There are over 1,000 Cuban political prisoners, and the political show trials are still ongoing.

These members of Congress shook hands with Miguel Diaz-Canel. This is the same Diaz-Canel who “called on supporters to fight in the streets as anti-government protests” grew. Business Insider cited two of his inflammatory quotes.

“The order to fight has been given — into the street, revolutionaries!” Díaz-Canel said during a TV speech on July 11, 2021, the BBC reported.

“We call on all the revolutionaries of the country, all the communists, to go out in the streets where these provocations will occur, from now on and in the next few days. And to face them in a decisive, firm, and courageous way,” he added, i24 News reported.

“They will have to pass over our dead bodies. If they want to confront the revolution, and we are willing to do anything.”

Díaz-Canel’s call to violence had deadly consequences for Cubans. Regime agents firing on protesters in residential neighborhoods.

Cuban protester Diubis Laurencio Tejeda, (age 36) was shot in the back and killed on July 12, 2021 by police.

Christian Díaz, age 24, disappeared after joining the protests. Police first told his father that Christian was jailed in Matanzas, but later said he’d drowned at sea and was buried in a mass grave. His family is convinced he was beaten to death.

Diaz-Canel claimed that they “addressed our differences” and “topics of shared interest” in the meeting with the visiting Congressmen.

“What topics of interest” would this delegation have with a dictatorship that continues to sponsor terrorism, engage in drug trafficking and backs Russia’s invasion of Ukraine?

The Castro regime played a big role in establishing the Soles Cartel, a major drug trafficking network within Venezuela, through their connection with Colombian guerilla forces.

It’s also important to recall that Colombia’s new president Gustavo Petro, was an M-19 member. Same terrorist group that Havana was using a narcotics ring to funnel arms and cash to that led to Cuba first being placed on the terror sponsor list in 1982.

Diaz-Canel was in Moscow with Vladimir Putin on November 22, 2022 unveiling a statue of Fidel Castro and ratifying Havana’s support for Russia’s invasion of Ukraine. The Castro regime has been spreading disinformation backing Moscow’s aggression.

The Cuban dictatorship blames U.S. economic sanctions for its economic woes.

The Foundation for Economic Education (FEE) in two articles makes the case that it is the communist centralized planning of the dictatorship that is responsible for the economic crisis in Cuba.

In 2019, Cuba imposed a policy of complete price control over the products entrepreneurs and vendors were selling in the market.”

Taiwan and Cuba are small nations with a powerful neighbor with an opposing ideology.

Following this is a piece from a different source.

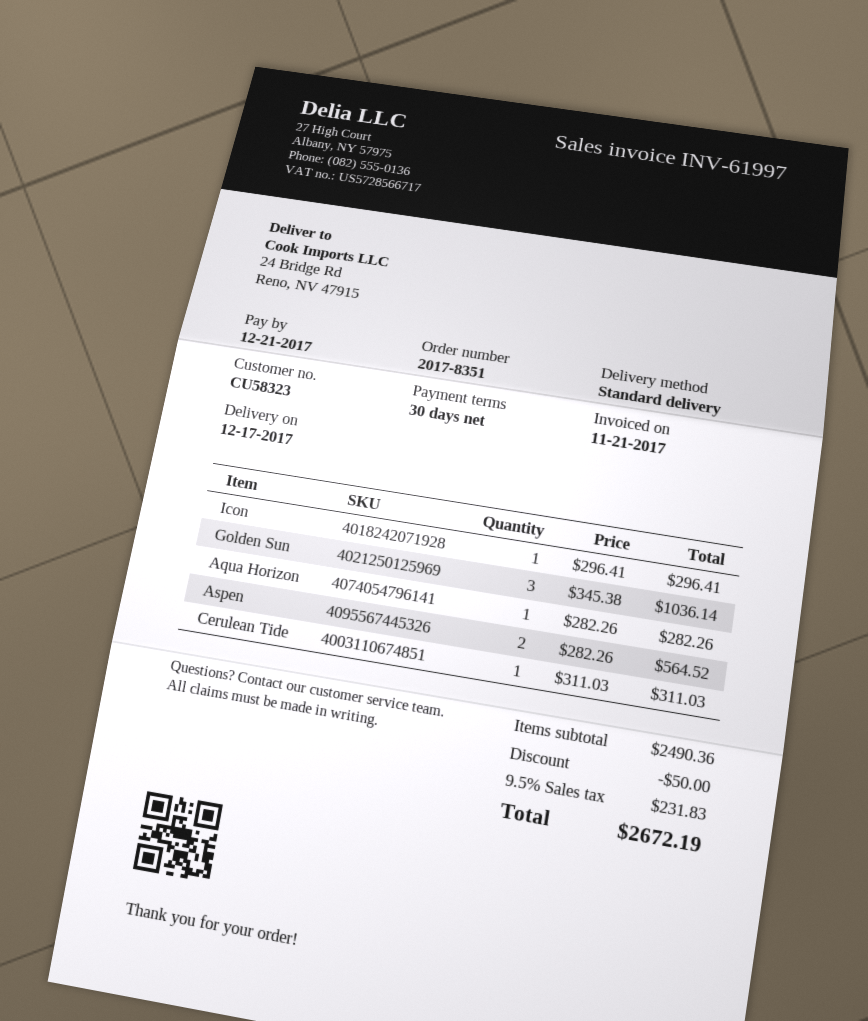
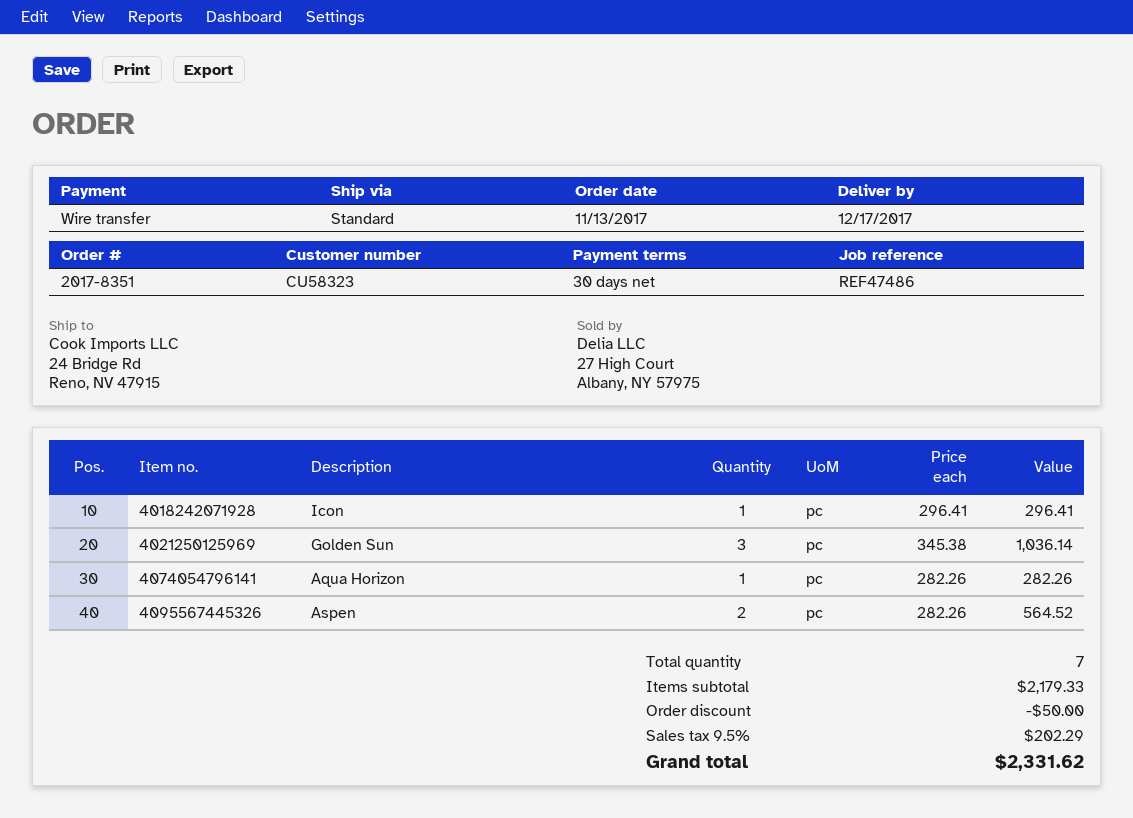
Cerulean Tide: 1 x 311.03 = 311.03 -> none
subtotal: 2490.36 -> 2179.33
tax: 9.5% = 231.83 -> 9.5% = 202.29
total: 2672.19 -> 2331.62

The difference is that the regime in Taiwan embraced capitalism, and the regime in Cuba embraced communism.

“Cuba and Taiwan began the decade of the ’70s with similar economies, but today the GDP of the Caribbean island is five times less than that of Taiwan, and 90% of its population lives in poverty, while in the Asian island only 0.7% of its population is poor. It is definitely not the fault of the “blockade”, but of socialism.”

Associated Press, December 11, 2022

Democratic lawmakers visit Havana, meet with Cuban president

HAVANA (AP) — A delegation of at least three U.S. lawmakers visited Havana and met with Cuba’s government this week, American and Cuban officials confirmed.

Reps. James McGovern (D-MA), Mark Pocan (D-WI) and Troy Carter (D-LA) met with Cuban President Miguel Díaz-Canel, leaders in Cuba’s congress and its foreign minister, the U.S. Embassy in Cuba told The Associated Press on Sunday.

It’s one of just a handful of such visits to the island in recent decades. While officials provided few details about what was discussed, Díaz-Canel and Cuba’s Congress tweeted photos of the meetings.

One photo shows Rep. McGovern shaking hands with the Cuban leader and another shows the politicians meeting with other Cuban officials.

“We addressed our differences and topics of shared interest. We affirmed our willingness to improve bilateral relations,” tweeted Díaz-Canel Saturday, also noting he expressed the importance of ending the U.S. government’s six-decade trade embargo on the island.

The meeting comes following a number of visits in past months by Biden administration officials to discuss migration. The talks mark a gradual easing of tensions, which were relaxed during the Obama administration and tightened under the Trump administration.

Cuba is facing the greatest exodus from the island in a decade, fueled by compounding economic, energy and political crises.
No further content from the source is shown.